Following a call with the company’s CEO, David Sumner, Feldman forwarded details to civil servants, adding “an interesting offer from David Sumner, who was introduced to me by Lord Chadlington”.
According to internal Department of Health and Social Care documents, seen by Good Law Project, two contracts were signed without competitive tenders at markups of 2 and 2.6 times the average unit price.
Two million gowns were supplied at £11.95 each, at a cost of £23.9m. The average cost for gowns at the time was half as much: £5.87.
It is more difficult to estimate average prices for hand gel, because bottles vary in size, but the £26m SG Recruitment contract appears to have been signed at £9.50 a unit – 2.6 times the average price of £3.64.
Of the 3.75 million items supplied through this deal, Spotlight on Corruption has established that at least 2.36 million items, worth an estimated £26.4 million, were unsuitable for use in an NHS setting.
It is not clear whether these unusable items were bottles of hand gel or gowns, but the money is unlikely to be recovered. In July, the Department of Health and Social Care confirmed it was in dispute with SG Recruitment, with some items deemed substandard and other items allegedly never supplied. But Sumner Group Holdings has now gone into liquidation.
The parent company appears to have been in financial difficulties for some time. Court proceedings have revealed that it was already in trouble in 2018.
SG Recruitment, which supplied healthcare workers to the NHS and appears to have had no experience in delivering PPE before the pandemic, made a loss of over £700,000 for the year ending March 2020, with assets of -£23,000. The following year company assets rose to over £1,000,000.

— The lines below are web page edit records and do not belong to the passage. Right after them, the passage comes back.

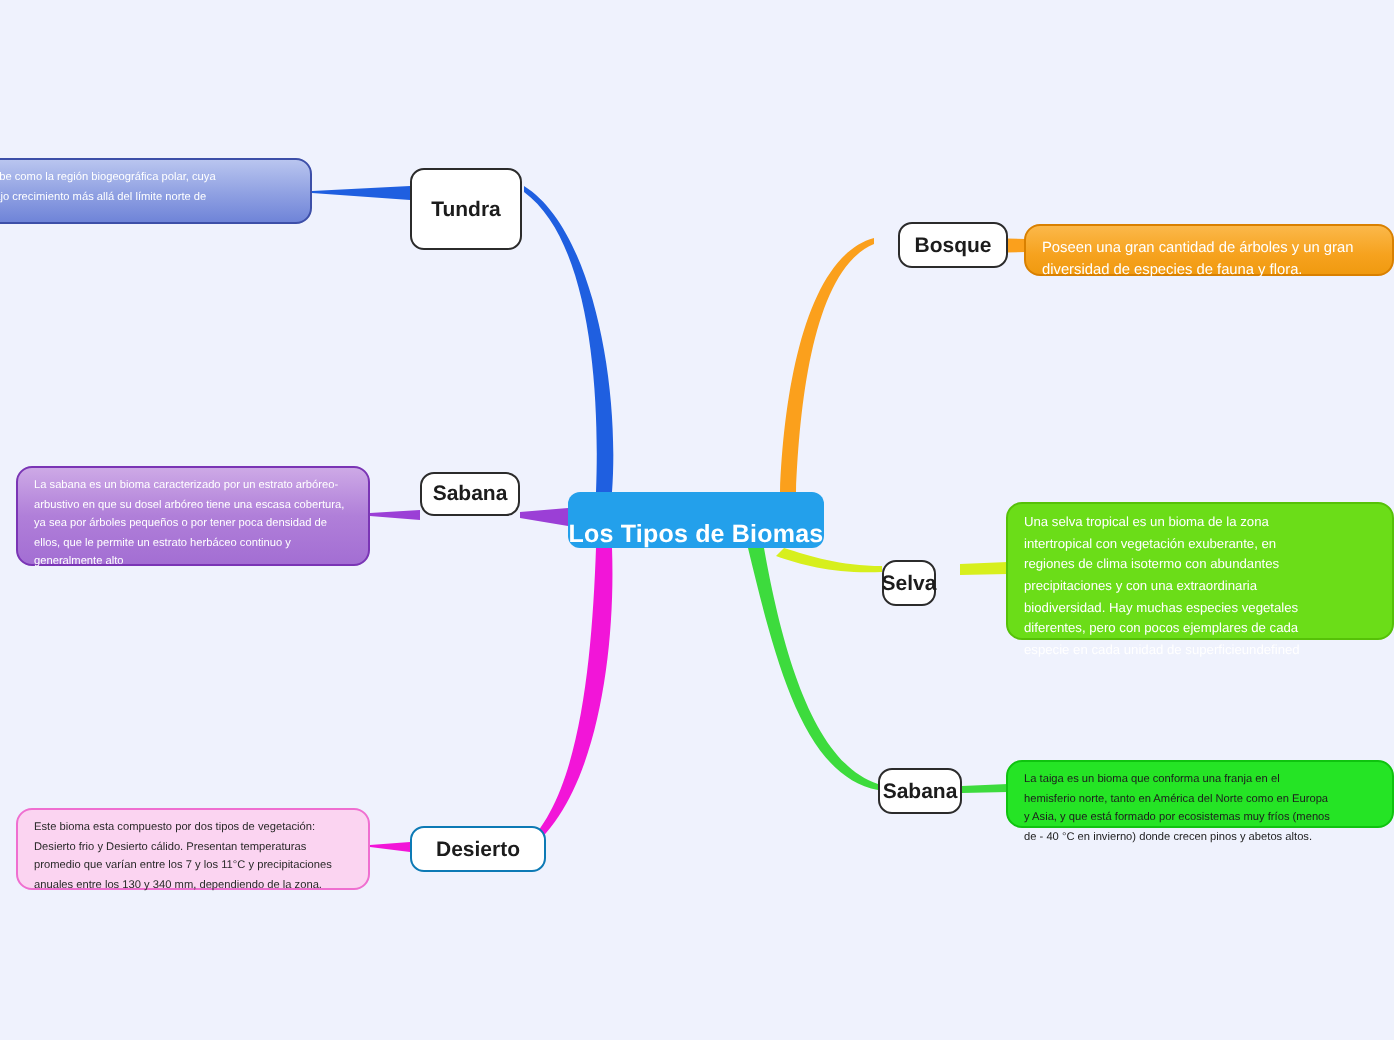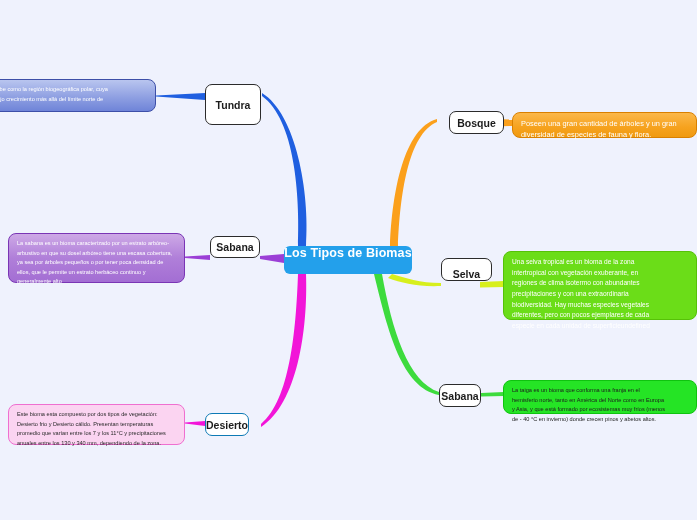--- a/index.html
+++ b/index.html
@@ -27,21 +27,21 @@
   
   .root-node {
     position: absolute;
     left: 284px;
     top: 246px;
     width: 128px;
     height: 28px;
     background: #23a0eb;
     border-radius: 6px;
     display: flex;
-    align-items: flex-start;
+    align-items: flex-end;
     justify-content: center;
     box-sizing: border-box;
     z-index: 5;
   }
   .root-node .root-label {
     color: #ffffff;
     font-size: 12.5px;
     font-weight: bold;
     letter-spacing: .1px;
     white-space: nowrap;
@@ -60,24 +60,24 @@
     z-index: 5;
   }
   .branch-node .branch-label {
     font-size: 10.5px;
     font-weight: bold;
     color: #1c1c1c;
     white-space: nowrap;
   }
   .branch-node.tundra   { left: 205px; top: 84px;  width: 56px; height: 41px; }
   .branch-node.sabana   { left: 210px; top: 236px; width: 50px; height: 22px; }
-  .branch-node.desierto { left: 205px; top: 413px; width: 44px; height: 23px;
+  .branch-node.desierto { left: 205px; top: 413px; width: 68px; height: 23px;
                           border-color: #0d7ab5; }
   .branch-node.bosque   { left: 437px; top: 111px; width: 55px; height: 23px; margin-left: 12px; }
-  .branch-node.selva    { left: 441px; top: 258px; width: 51px; height: 23px; align-items: flex-end; }
+  .branch-node.selva    { left: 441px; top: 280px; width: 27px; height: 23px; }
   .branch-node.taiga    { left: 439px; top: 384px; width: 42px; height: 23px; }
 
   
   .note {
     position: absolute;
     border-radius: 8px;
     box-sizing: border-box;
     z-index: 4;
     padding: 5px 7px 5px 8px;
   }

Lawyers representing Chadlington have previously said that “he had no information which gave rise to financial concerns” regarding SG Recruitment or its parent company, and that he resigned as a director of the group after he lost confidence in Sumner’s management.
Two investigations into a potential breach of lobbying rules have cleared Chadlington, with the House of Lords watchdog stating “there is no evidence to suggest that the fact that Lord Chadlington provided Mr Sumner with the email address played any part in the decision to award the government contracts to SG Recruitment UK”.

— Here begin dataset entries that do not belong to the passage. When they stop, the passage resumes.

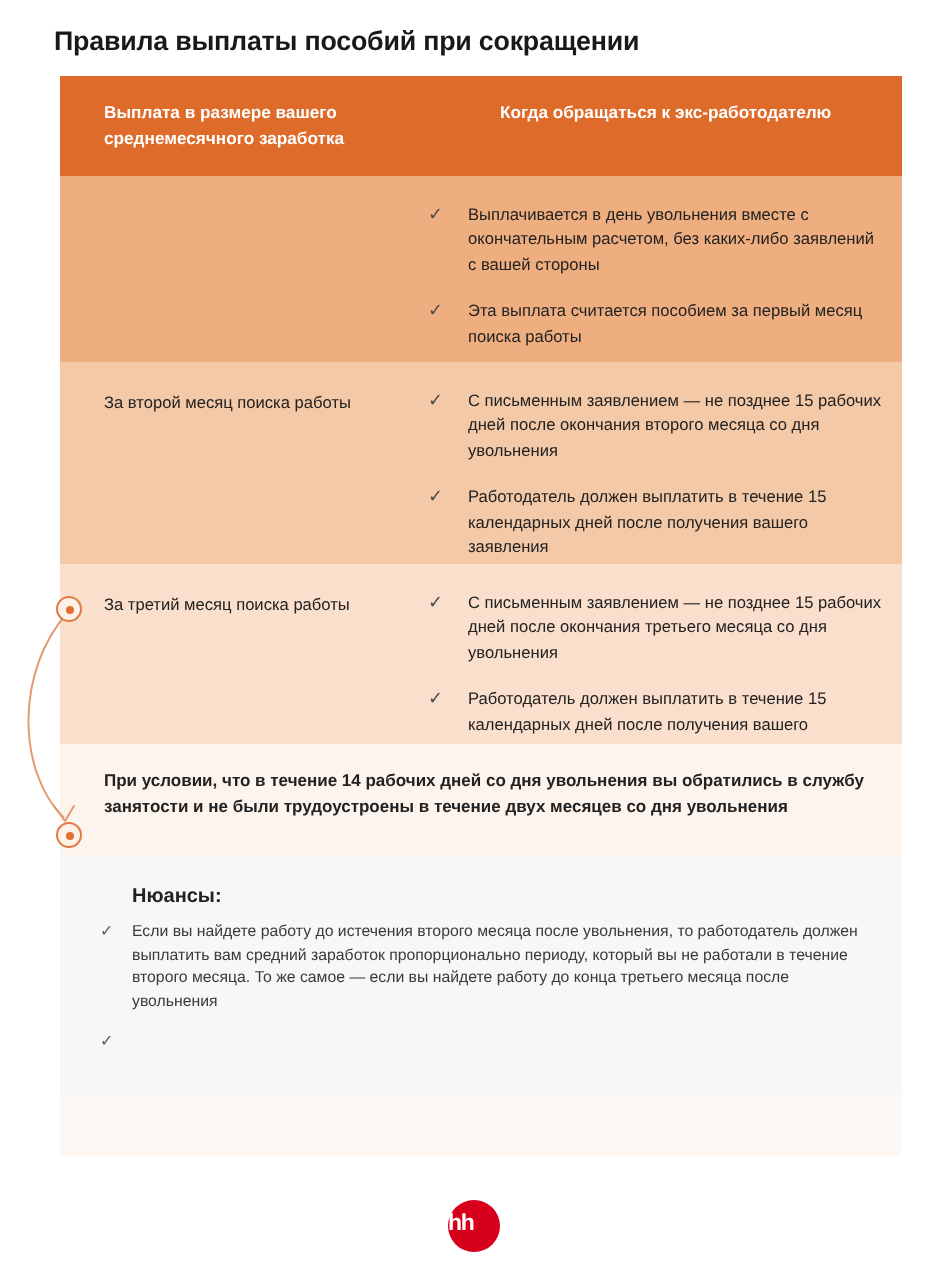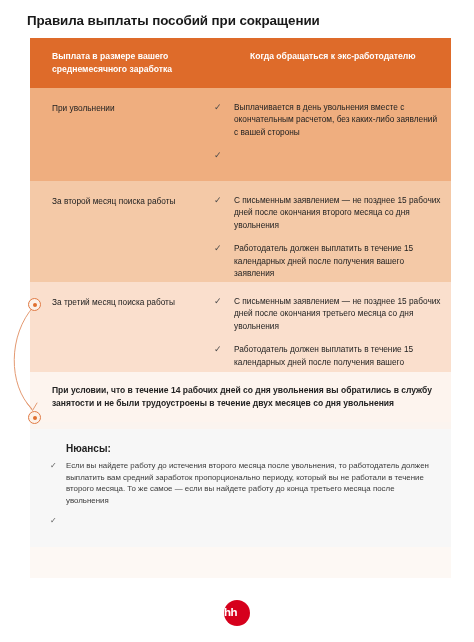--- a/index.html
+++ b/index.html
@@ -233,28 +233,28 @@
   <div class="title">Правила выплаты пособий при сокращении</div>
 
   <div class="card">
 
     <div class="thead">
       <div class="col-a">Выплата в размере вашего среднемесячного заработка</div>
       <div class="col-b">Когда обращаться к экс-работодателю</div>
     </div>
 
     <div class="trow row-1">
-      <div class="label">При увольнении</div>
       <div class="items">
         <div class="bullet">
           <span class="chk">✓</span>
           <span>Выплачивается в день увольнения вместе с окончательным расчетом, без каких-либо заявлений с вашей стороны</span>
         </div>
         <div class="bullet">
           <span class="chk">✓</span>
+          <span>Эта выплата считается пособием за первый месяц поиска работы</span>
         </div>
       </div>
     </div>
 
     <div class="trow row-2">
       <div class="label">За второй месяц поиска работы</div>
       <div class="items">
         <div class="bullet">
           <span class="chk">✓</span>
           <span>С письменным заявлением — не позднее 15 рабочих дней после окончания второго месяца со дня увольнения</span>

A Department of Health and Social Care spokesperson insisted that ““Due diligence was carried out on all companies and every company was subjected to the same checks.”

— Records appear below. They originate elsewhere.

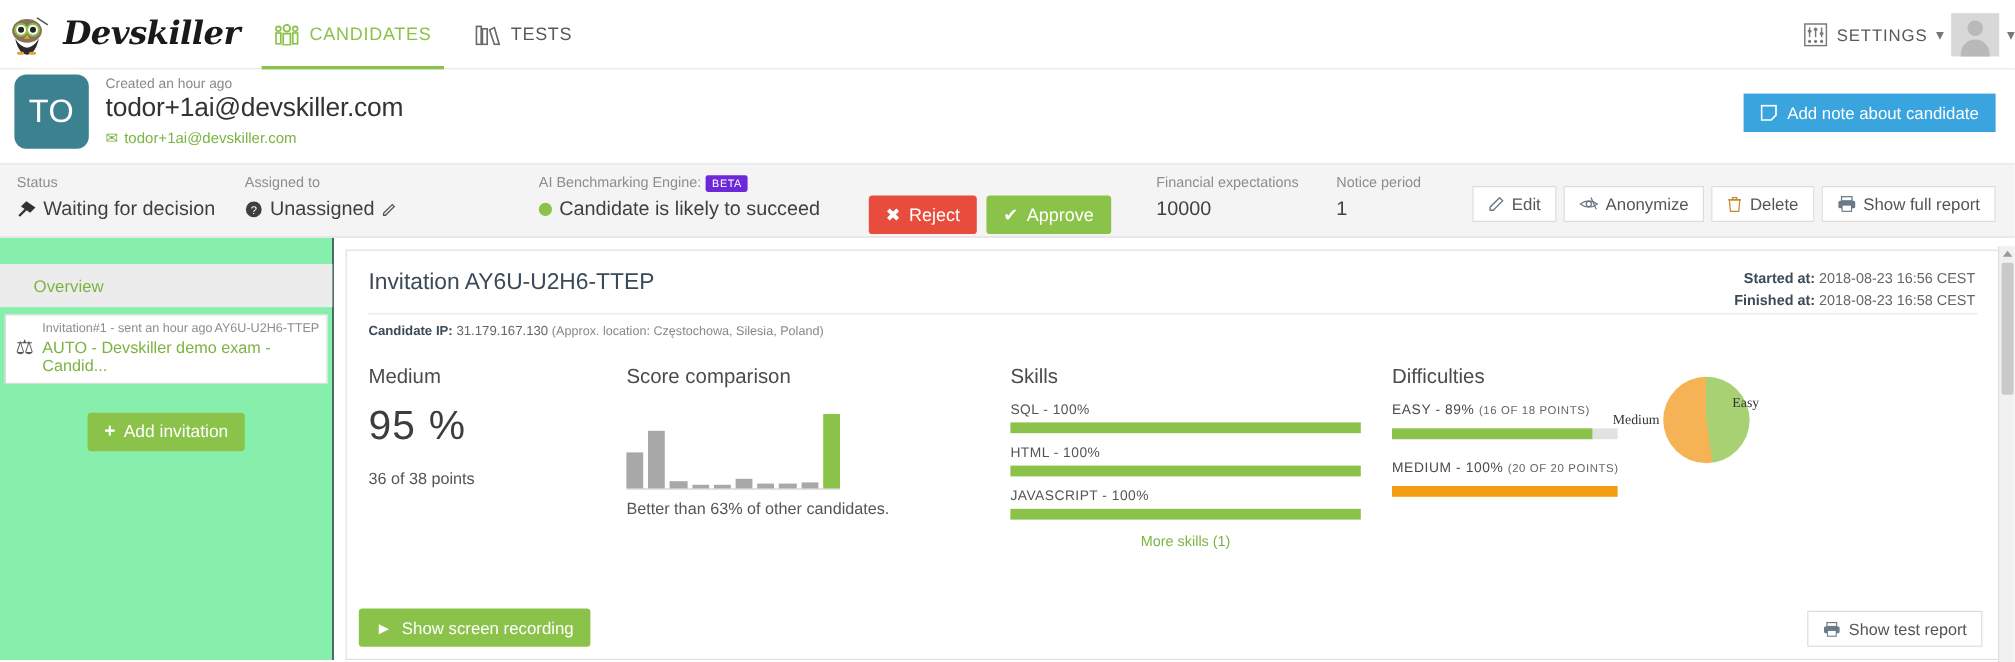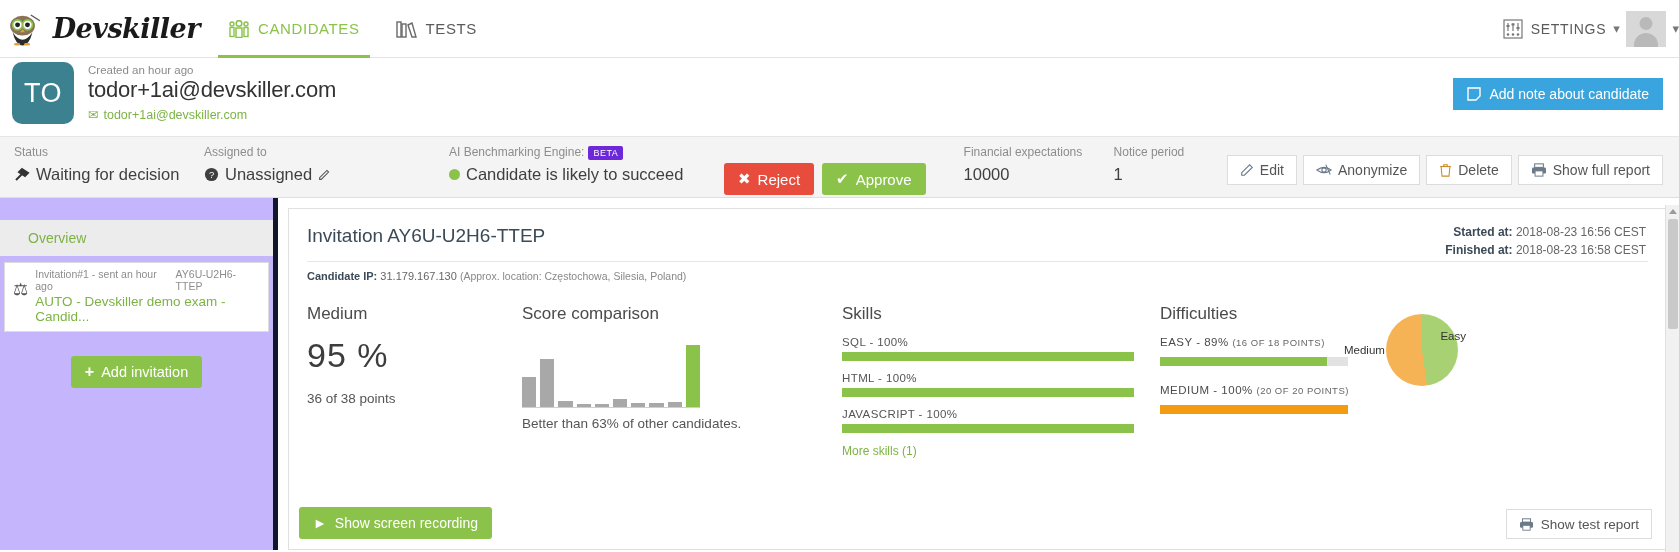--- a/index.html
+++ b/index.html
@@ -92,21 +92,21 @@
   .btn-approve { background: #8bc34a; }
   .action-btns { display: flex; position: absolute; right: 16px; top: 18px; }
   .abtn {
     height: 30px; background: #fff; border: 1px solid #dcdcdc; font-size: 14px;
     color: #555; padding: 0 12px; display: flex; align-items: center; gap: 6px;
     cursor: pointer; margin-left: 6px; font-family: inherit;
   }
 
   
   .body-area { display: flex; height: 352px; background: #fff; }
-  .sidebar { width: 278px; background: #c4b5fd; border-right: 5px solid #0f172a; padding-top: 22px; }
+  .sidebar { width: 278px; background: #86efac; border-right: 1px solid #0f172a; padding-top: 22px; }
   .overview-row {
     background: #ececec; height: 36px; display: flex; align-items: center;
     padding-left: 28px; color: #7db343; font-size: 14px; cursor: pointer;
   }
   .inv-card {
     margin: 6px 4px 0 4px; border: 1px solid #dcdcdc; background: #fff;
     padding: 5px 6px 7px 8px; display: flex; gap: 7px; cursor: pointer;
   }
   .inv-icon { font-size: 17px; color: #555; line-height: 1; padding-top: 13px; }
   .inv-top { display: flex; justify-content: space-between; font-size: 10.5px; color: #8d8d8d; }
@@ -145,28 +145,28 @@
   .histo { height: 62px; display: flex; align-items: flex-end; gap: 4px; margin-top: 22px;
            border-bottom: 1px solid #cfcfcf; width: 178px; }
   .hbar { width: 16px; background: #a8a8a8; }
   .hbar.hl { background: #8bc34a; }
   .comp-text { font-size: 13.5px; color: #555; margin-top: 8px; }
 
   .skill-item { margin-bottom: 11px; }
   .skill-label { font-size: 11.5px; color: #555; letter-spacing: 0.4px; margin-bottom: 4px; }
   .bar-track { height: 9px; background: #e2e2e2; width: 292px; }
   .bar-fill { height: 9px; background: #8bc34a; }
-  .more-skills { text-align: left; font-size: 12px; color: #7db343; margin-top: 9px; width: 292px; cursor: pointer; }
+  .more-skills { text-align: center; font-size: 12px; color: #7db343; margin-top: 9px; width: 292px; cursor: pointer; }
 
   .diff-label { font-size: 11.5px; color: #4b4b4b; letter-spacing: 0.5px; line-height: 1.9; }
   .diff-label .pts { font-size: 9.5px; color: #666; letter-spacing: 0.5px; }
   .diff-track { height: 9px; background: #e2e2e2; width: 188px; margin-top: 3px; margin-bottom: 14px; }
   .diff-fill { height: 9px; }
 
-  .pie-wrap { position: relative; margin-left: 26px; margin-top: 10px; }
+  .pie-wrap { position: relative; margin-left: 26px; margin-top: 10px; font-family: Liberation Serif, serif; }
   .pie { width: 72px; height: 72px; border-radius: 50%;
     background: conic-gradient(#a8d174 0deg 172deg, #f5b355 172deg 360deg); }
   .pie-lab { position: absolute; font-size: 11.5px; color: #333; }
 
   .btn-rec {
     position: absolute; left: 10px; bottom: 10px; background: #8bc34a; color: #fff;
     border: none; height: 32px; padding: 0 14px; font-size: 14px; cursor: pointer;
     display: flex; align-items: center; gap: 8px; border-radius: 3px; font-family: inherit;
   }
   .btn-testrep {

“Our priority throughout the pandemic was to save lives,” the spokesperson added, “and we acted swiftly to procure PPE at the height of the pandemic, competing in an overheated global market where demand massively outstripped supply.
According to Good Law Project’s Executive Director, Jo Maugham, the story of these contracts is all too familiar.
“We know from the data that successful recommendations into the VIP lane – which were never made by non-Tory politicians – correlated with a hugely higher chance of winning a contract,” Maugham said. “And on average with a much higher price. And this contract shows exactly what that means in practice.”
SG Recruitment, David Sumner and Lord Chadlington were approached for comment.